The past is seductive. But it’s not the route to the future. Sometimes it’s handy to go back there (to stem a horrific rot), but things change. Past achievements are valid, in terms of someone’s highest possible ceiling, but there’s a time context; as some people joked, Neville’s logic means he would have kept Ron Atkinson and not employed Alex Ferguson.

It means Atkinson, 82, would still be boss now, in this weird new posturing refusal to ever say a manager must be sacked (as if saying to sack someone means you’re A Bad Fan or a Bad Football Person.)

To never say that a manager’s time is up is as bizarre as to always scream that managers must be sacked. It’s another binary world without shades of grey. Brendan Rodgers did pretty well at Liverpool overall, but the best decision made by the club regarding Rodgers was to sack him.

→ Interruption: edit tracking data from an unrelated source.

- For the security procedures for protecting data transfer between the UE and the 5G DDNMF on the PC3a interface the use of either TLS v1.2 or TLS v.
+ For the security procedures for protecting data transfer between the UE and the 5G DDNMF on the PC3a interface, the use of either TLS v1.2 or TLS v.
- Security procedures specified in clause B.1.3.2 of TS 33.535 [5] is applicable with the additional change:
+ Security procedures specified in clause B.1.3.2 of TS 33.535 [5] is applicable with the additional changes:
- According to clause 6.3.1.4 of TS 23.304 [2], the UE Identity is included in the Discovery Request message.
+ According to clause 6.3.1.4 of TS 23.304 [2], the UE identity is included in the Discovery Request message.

You can learn from the past, but as I argued back in 2005, Liverpool would only move into the future by finding people who could mirror the cutting-edge thinking of Bill Shankly and Bob Paisley, but not by regurgitating the very ideas from the 1970s. Shankly and Paisley were innovators; innovators don’t copy what worked in the olden days. New bands who try and sound like the Beatles are not grasping the essence of the Beatles, which was that no one had ever sounded like the Beatles.

Klopp is an innovator, as well as having those more timeless managerial skills.

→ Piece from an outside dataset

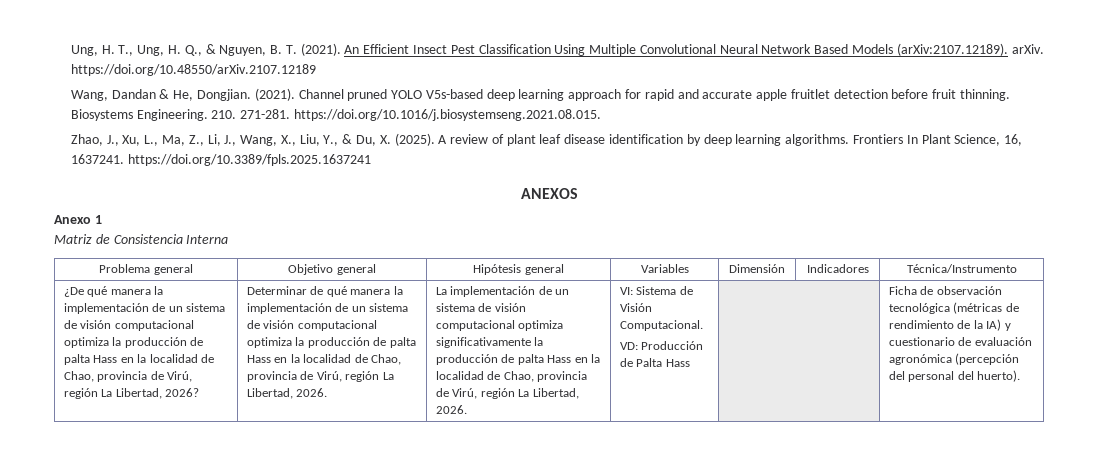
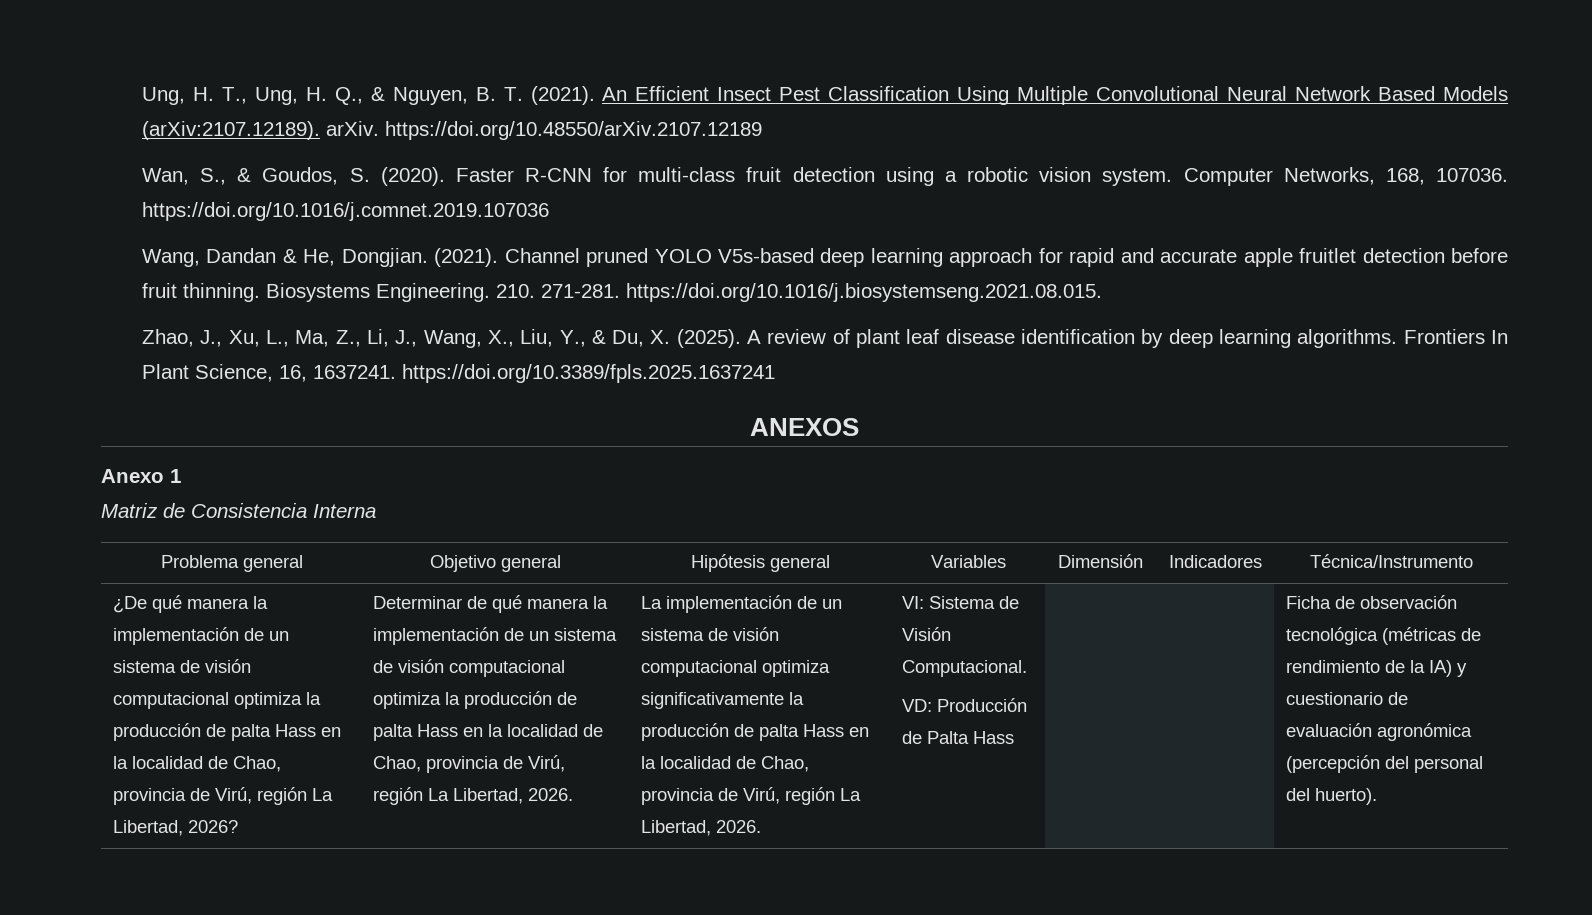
+ Wan, S., & Goudos, S. (2020). Faster R-CNN for multi-class fruit detection using a robotic vision system. Computer Networks, 168, 107036. https://doi.org/10.1016/j.comnet.2019.107036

Alas, one thing that is now a little out of date – because books date – is “Perched: Jürgen Klopp’s Liverpool FC – Champions Of Everything”.

But it does include a section in how Manchester United fell from the very perch from which they had earlier helped knock Liverpool; and how the club’s fortunes had reversed, with Liverpool becoming the smarter thinkers.

A year on, Liverpool may not be fully perched right now, but unlike United, the Reds are in contention.